All of these various strands of thought surrounding Mary come together in one place and while they do not exactly work together, they at least work in parallel. On some occasions these points of inflection become far more fraught and contradictory. The sum of these crossroads of ideas and agendas “make much greater sense” when first considered as a group of separate parts.

- M. Coker


  1. I think that you hit on something important here: “These contradictions make her a very powerful figure, but they also make her very difficult to grapple with conceptually.” So much of the Scripture that was used to develop a sense of who Mary (and Christ!) was is steeped in metaphor. The Song of Songs, the Psalms, and a lot of the Wisdom tradition are poetry, not prose, and, not originally intended to serve as the exegetical bedrock of systematic Christian theology.
    Metaphor, especially metaphor drawn and developed from disparate texts, is powerful and affecting stuff. It spurs the imagination and, as you, I think, very rightly point out, can be contradictory. I don't think you're the only one to grapple with a systematization of these metaphors and poetry (I know I do, too, for one); that's exactly what's happening in the debates which we've read. Powerful people with a lot at stake in how to read these contradictions struggled to make sense of things that weren't always intended to make sense conceptually. The readings surrounding the Council of Ephesus are excellent examples of this grappling being played out on a grand stage.


  2. There are a lot of interesting issues regarding Mary and contradiction that you've pointed us to here, but I wonder if you might have benefited by going one step deeper and asking if these contradictions tells us something specifically about the irruption of the divine into creation and Mary's role in this. This was hinted at to me by your comment that the apparent contradictions surrounding Mary make her powerful, yet difficult to confront conceptually. Might we not broaden this to a wide swathe of the Christian understanding of the divine? Christ as human and man, the all powerful creator who died, etc. Does this speak to a sort of sloppiness? Or the different agendas of the authors? Or perhaps to the fact that the central pillar of the Christianity these authors espoused was fundamentally a mystery? (maybe all of these!). They used Mary to illuminate this sort of question, perhaps we can as well.

  3. This is exactly the sense of mystery I was hoping you would draw out from our texts: they do not make sense if we are looking for systematic arguments, but they can (I think) make sense if we see them as a process of interpretation, a grappling with metaphors that themselves cannot be collapsed into system but which seem to require such systematization even as they elude it. It is important for us as readers to pay careful attention to our authors' efforts at "smoothing," rather than taking the "smoothed" tradition as given. RLFB

  4. As we grapple with what it means to study Mary and in finding her importance in these readings, it is the fact that we are grappling with the differences that allow for greater depth. She is a virgin who gives birth, a paradox of incredible power when studying it as you stressed. I agree with that Mary’s power comes from her ability to be the exception the rule, able to hold what heaven could not. But it is this vein of thought that leads me to push you to look further at why you are stumbling upon some of these readings.

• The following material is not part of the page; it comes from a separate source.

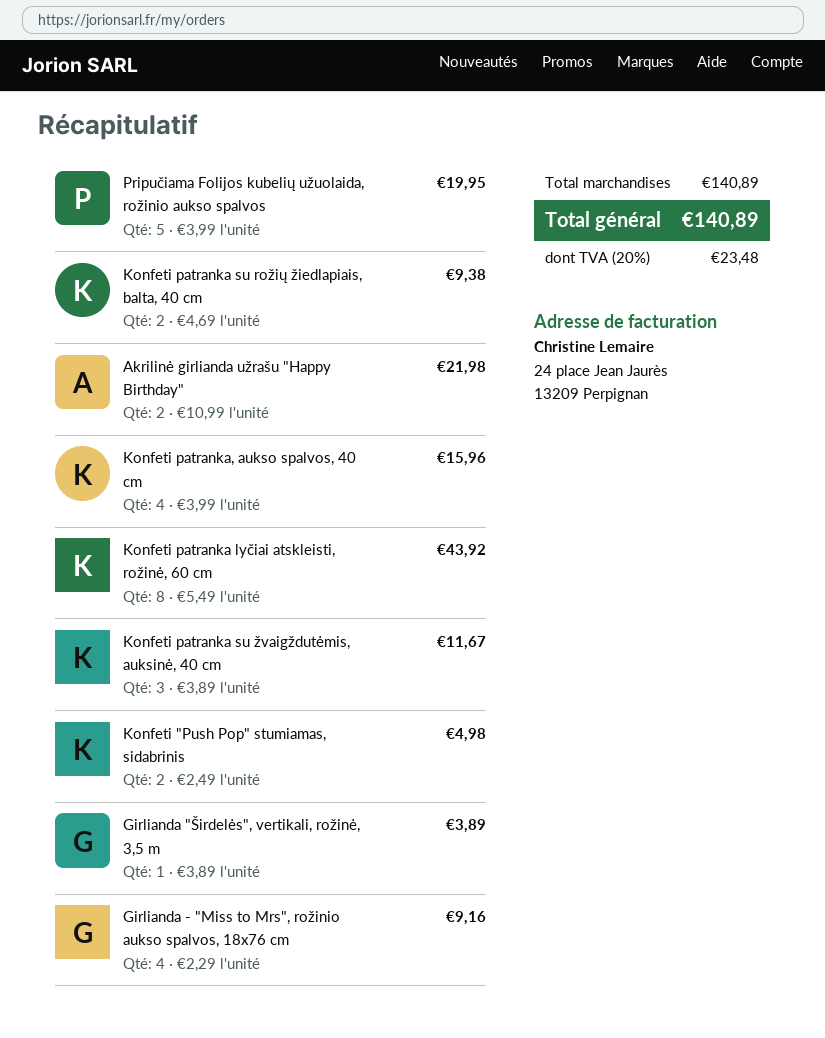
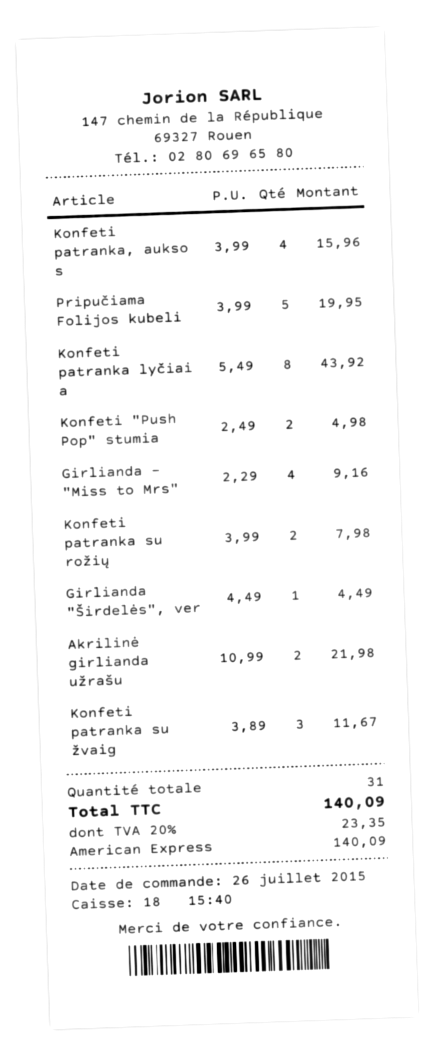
Konfeti patranka su rožių žiedlapiais, balta, 40 cm: 2 x 4.69 = 9.38 -> 2 x 3.99 = 7.98
Girlianda "Širdelės", vertikali, rožinė, 3,5 m: 1 x 3.89 = 3.89 -> 1 x 4.49 = 4.49
tax: 20% = 23.48 -> 20% = 23.35
total: 140.89 -> 140.09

There is no one writer on Mary and no one tradition which could lead to a confusion if looking at Mary as one such subject. However, the differences in time and authorship do not need to be contradictory. Mary did not “smooth out” the messy theological questions, many found her more confounding, but rather, she was a living and breathing answer in how to show Jesus as both man and divine, as containing what had never been before, by being in receipt of these values from his mother. Not to the same extent of course, just like how any child is not identical to their parents, but Mary allows for Jesus to be the savior to answer prophecy and the covenants of old. What Mary is for Christians may change but never become parallel to each other but rather branch out from the one fact, Mary herself, and this may be just as powerful a part when studying Mary as all the differences.